Scottish Brexit Secretary Michael Russell said the Tories had become “the lemming party”.

Scottish Secretary David Mundell repeatedly refused to rule out resignations when Mrs May’s deeply divided cabinet assembles at her country retreat today.

He said: “I think there will be robust discussions. Of course people have strong views in relation to leaving the EU. But at the end of the day it's about reaching an agreement.”

"I'm confident that we can, and everybody should rally round that.”

He said he would ensure any deal protected “the integrity of the United Kingdom”.

After a meeting with UK ministers in London on Thursday, Mr Russell published a list of demands - mostly the status quo - the SNP government wants to see in the UK blueprint.

Sebastian Kurtz, the Austrian Chancellor, said he would support delaying Brexit beyond March 2019 to allow more time for talks to ensure the Irish border issue was resolved.
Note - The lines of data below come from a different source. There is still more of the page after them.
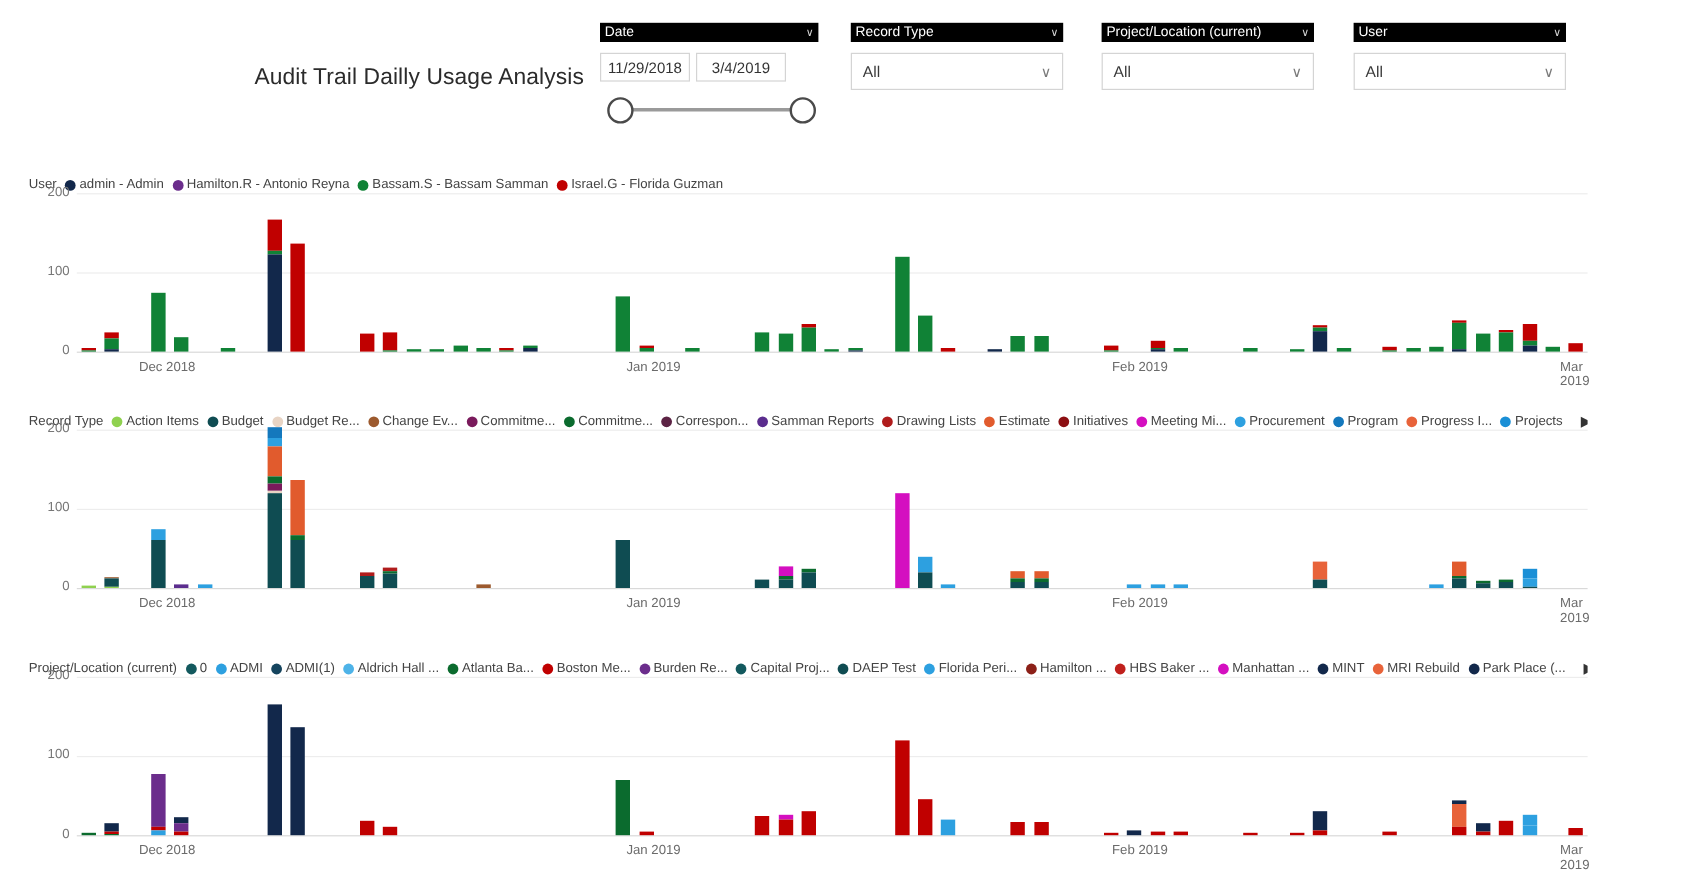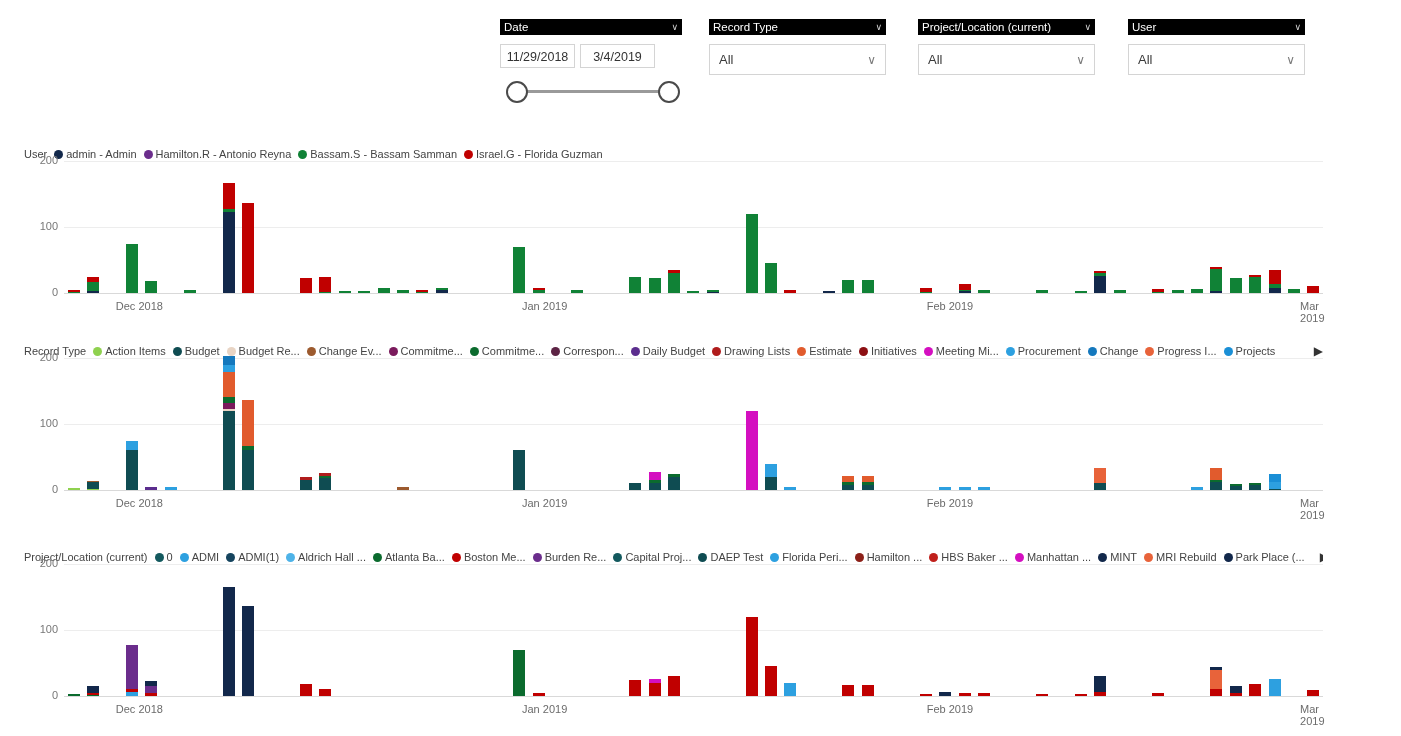--- a/index.html
+++ b/index.html
@@ -100,20 +100,21 @@
     transform:translateX(-50%);
   }
 </style>
 </head>
 <body>
 <div id="root">
 
 <div class="header">
 
 
+  <div class="app-title">Audit Trail Dailly Usage Analysis</div>
 
   <div class="slicer" style="left:500px; top:19px; width:182px;">
     <div class="slicer-head">
       <span>Date</span>
       <span class="chev">∨</span>
     </div>
     <div class="date-inputs">
       <div class="date-box">11/29/2018</div>
       <div class="date-box">3/4/2019</div>
     </div>
@@ -382,21 +383,21 @@
           <span class="legend-item">
             <span class="legend-dot" style="background: rgb(11, 107, 46);"></span>
             <span>Commitme...</span>
           </span>
           <span class="legend-item">
             <span class="legend-dot" style="background: rgb(92, 35, 68);"></span>
             <span>Correspon...</span>
           </span>
           <span class="legend-item">
             <span class="legend-dot" style="background: rgb(91, 45, 142);"></span>
-            <span>Daily Budget</span>
+            <span>Samman Reports</span>
           </span>
           <span class="legend-item">
             <span class="legend-dot" style="background: rgb(176, 28, 28);"></span>
             <span>Drawing Lists</span>
           </span>
           <span class="legend-item">
             <span class="legend-dot" style="background: rgb(225, 91, 45);"></span>
             <span>Estimate</span>
           </span>
           <span class="legend-item">
@@ -406,21 +407,21 @@
           <span class="legend-item">
             <span class="legend-dot" style="background: rgb(212, 15, 192);"></span>
             <span>Meeting Mi...</span>
           </span>
           <span class="legend-item">
             <span class="legend-dot" style="background: rgb(45, 160, 224);"></span>
             <span>Procurement</span>
           </span>
           <span class="legend-item">
             <span class="legend-dot" style="background: rgb(20, 120, 189);"></span>
-            <span>Change</span>
+            <span>Program</span>
           </span>
           <span class="legend-item">
             <span class="legend-dot" style="background: rgb(232, 99, 58);"></span>
             <span>Progress I...</span>
           </span>
           <span class="legend-item">
             <span class="legend-dot" style="background: rgb(26, 143, 214);"></span>
             <span>Projects</span>
           </span>
         </span>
He said: “Our goal is to reach agreement [on the border]. If that’s not possible we need to avoid a hard Brexit. If not, it’s good to keep negotiating.”

Asked if that meant extending the two-year Article 50 process, he said: “We’ll see?”
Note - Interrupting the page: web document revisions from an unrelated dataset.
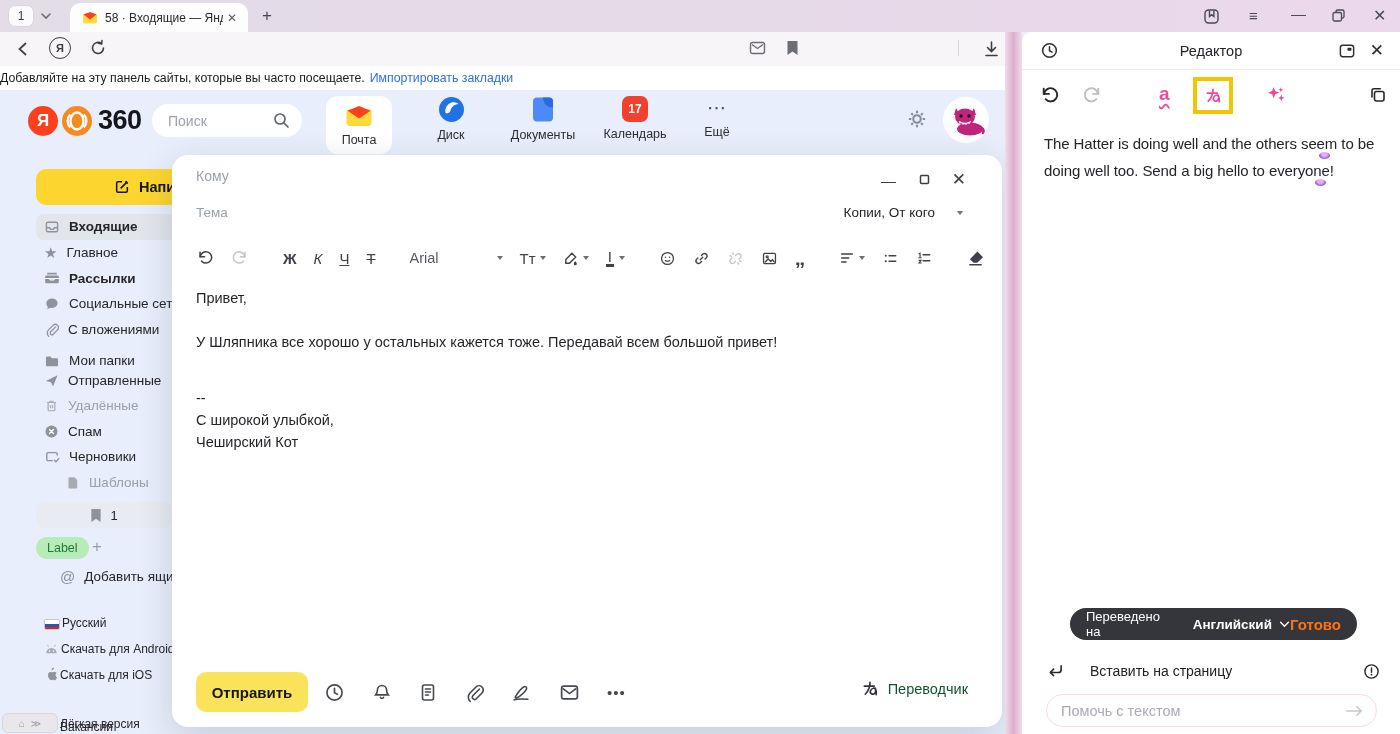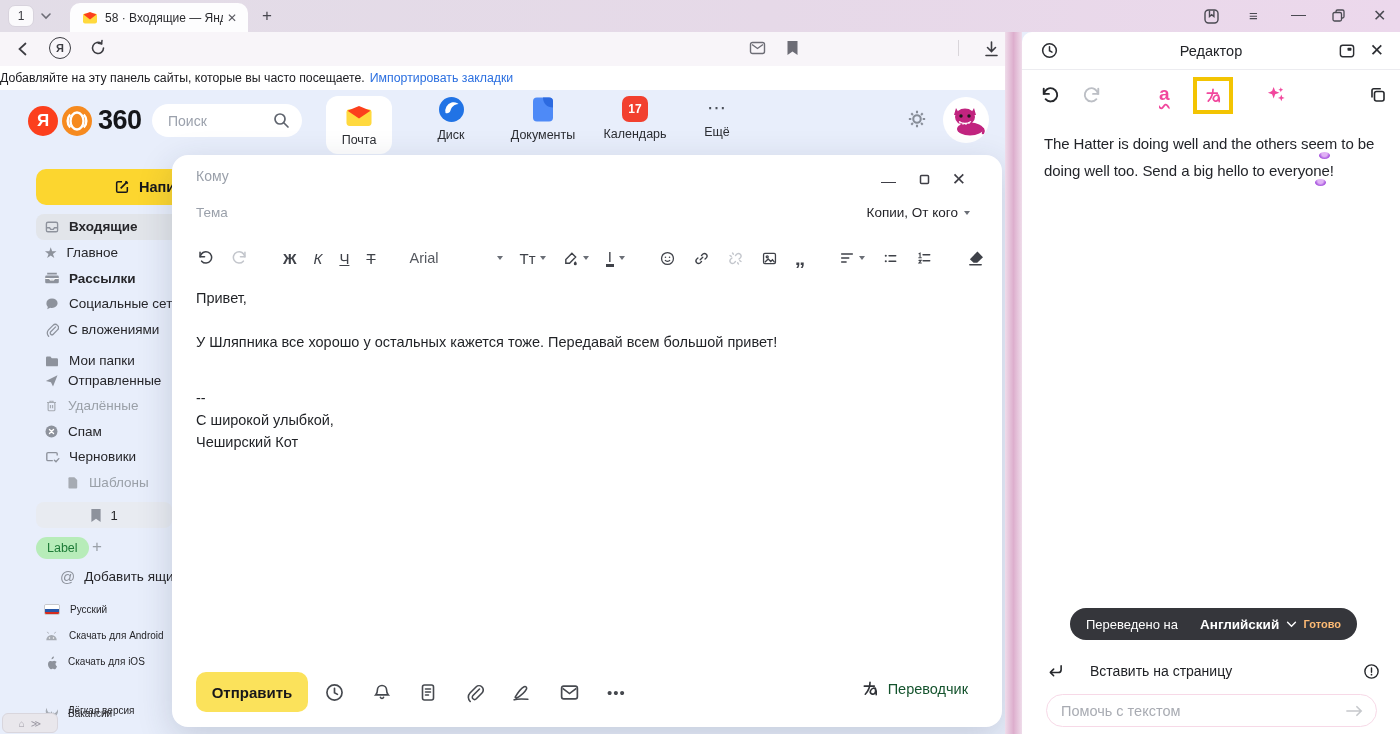--- a/index.html
+++ b/index.html
@@ -56,35 +56,35 @@
     display:flex; align-items:center; gap:9px; padding-left:78px; font-size:14.5px; font-weight:bold; color:#17171a; }
   .folder { left:36px; width:150px; height:25.5px; display:flex; align-items:center; gap:9px; padding-left:8px;
     font-size:13.5px; color:#26262a; white-space:nowrap; }
   .folder.sel { background:#e2e5ea; border-radius:8px 0 0 8px; width:136px; }
   .folder.bold { font-weight:bold; }
   .folder.muted { color:#9aa0a8; }
   .saved-pill { left:36px; top:412px; width:136px; height:26px; background:#e8ebf1; border-radius:8px;
     display:flex; align-items:center; justify-content:center; gap:8px; font-size:13px; color:#26262a; }
   .label-chip { left:36px; top:447px; height:22px; background:#b7ecb9; border-radius:11px;
     display:flex; align-items:center; padding:0 11px; font-size:12.5px; color:#1d7b37; }
-  .foot-item { left:36px; width:170px; height:26px; display:flex; align-items:flex-start; gap:10px;
-    padding-left:8px; font-size:10px; color:#26262a; white-space:nowrap; }
+  .foot-item { left:36px; width:170px; height:26px; display:flex; align-items:flex-end; gap:2px;
+    padding-left:8px; font-size:12px; color:#26262a; white-space:nowrap; }
   .flag { width:16px; height:11px; border-radius:2px; overflow:hidden; border:.5px solid #c8c8cc; }
   .flag div { height:3.5px; }
   .corner-widget { left:2px; top:623px; width:56px; height:20px; background:#e9e7ec;
     border:1px solid #d9d6dd; border-radius:6px; display:flex; align-items:center;
     justify-content:center; gap:6px; color:#9a97a2; font-size:10px; }
 
   
   .compose { left:172px; top:155px; width:830px; height:572px; background:#fff; border-radius:16px;
     box-shadow:0 10px 35px rgba(40,50,80,.18); }
   .field { position:absolute; left:24px; border:none; outline:none; font-family:inherit; background:transparent; }
   .field::placeholder { color:#9aa0aa; }
-  .ccfrom { position:absolute; right:32px; top:50px; font-size:13.5px; color:#1f1f24;
-    display:flex; align-items:center; gap:6px; }
+  .ccfrom { position:absolute; right:39px; top:50px; font-size:13.5px; color:#1f1f24;
+    display:flex; align-items:center; gap:22px; }
   .ct { position:absolute; left:24px; right:24px; top:84px; height:38px; display:flex; align-items:center;
     gap:17px; color:#3f4249; }
   .ct .sep { width:1px; height:22px; background:#e7e9ec; }
   .fmt { font-size:15px; color:#3f4249; }
   .caret { width:0; height:0; border-left:3.6px solid transparent; border-right:3.6px solid transparent;
     border-top:4.4px solid #6a6e76; display:inline-block; }
   .body-text { position:absolute; left:24px; top:132px; width:760px; font-size:14.5px; color:#1f2125; line-height:22px; }
   .send-btn { position:absolute; left:24px; top:517px; width:112px; height:40px; background:#fbe25b;
     border-radius:10px; display:flex; align-items:center; justify-content:center;
     font-size:15px; font-weight:bold; color:#17171a; }
@@ -702,21 +702,21 @@
     <span class="marker" style="left:293px;top:147px;"></span>
 
     <div class="done-pill">
       <span style="font-size:13px;">Переведено на</span>
       <span class="row" style="margin-left:22px;gap:7px;">
         <span style="font-size:13.5px;font-weight:bold;">Английский</span>
         <svg width="11" height="7" viewBox="0 0 12 8">
             <path d="M1.5 1.5 L6 6 L10.5 1.5" stroke="#fff" stroke-width="1.6" fill="none" stroke-linecap="round"></path>
           </svg>
       </span>
-      <span style="margin-left:auto;font-size:11px;font-weight:bold;color:#fdba74;">Готово</span>
+      <span style="margin-left:auto;font-size:15px;font-weight:bold;color:#f97316;">Готово</span>
     </div>
 
     <div class="insert-row">
       <span>
         <svg width="17" height="15" viewBox="0 0 18 16" fill="none" stroke="#26282c" stroke-width="1.7" stroke-linecap="round" stroke-linejoin="round">
             <path d="M15 2 v4 a3 3 0 0 1 -3 3 H4"></path>
             <path d="M7 5.5 L3.5 9 L7 12.5"></path>
           </svg>
         </span>
       <span>Вставить на страницу</span>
Meanwhile Germany Industry UK, which represents 100 companies including BMW, Lufthansa and ThyssenKrupp said it needed “certainty and clarity about the way forward sooner rather than later” over Brexit or German investment in the UK would suffer.

Jaguar Land Rover, Britain’s biggest vehicle manufacturer employing 40,000 people, this week said a bad Brexit would force it to rethink an £80bn investment in the UK.

Unite general secretary Len McCluskey said the government was playing “Russian roulette” with tens of thousands of jobs by a government that “places its survival, indulging narrow, extremist views, above the well-being of the people of this country”.

Jaguar boss Dr Ralf Speth said the firm and its suppliers faced an “unpredictable future” if frictionless trade with the EU and unrestricted access to the single market ended with Brexit.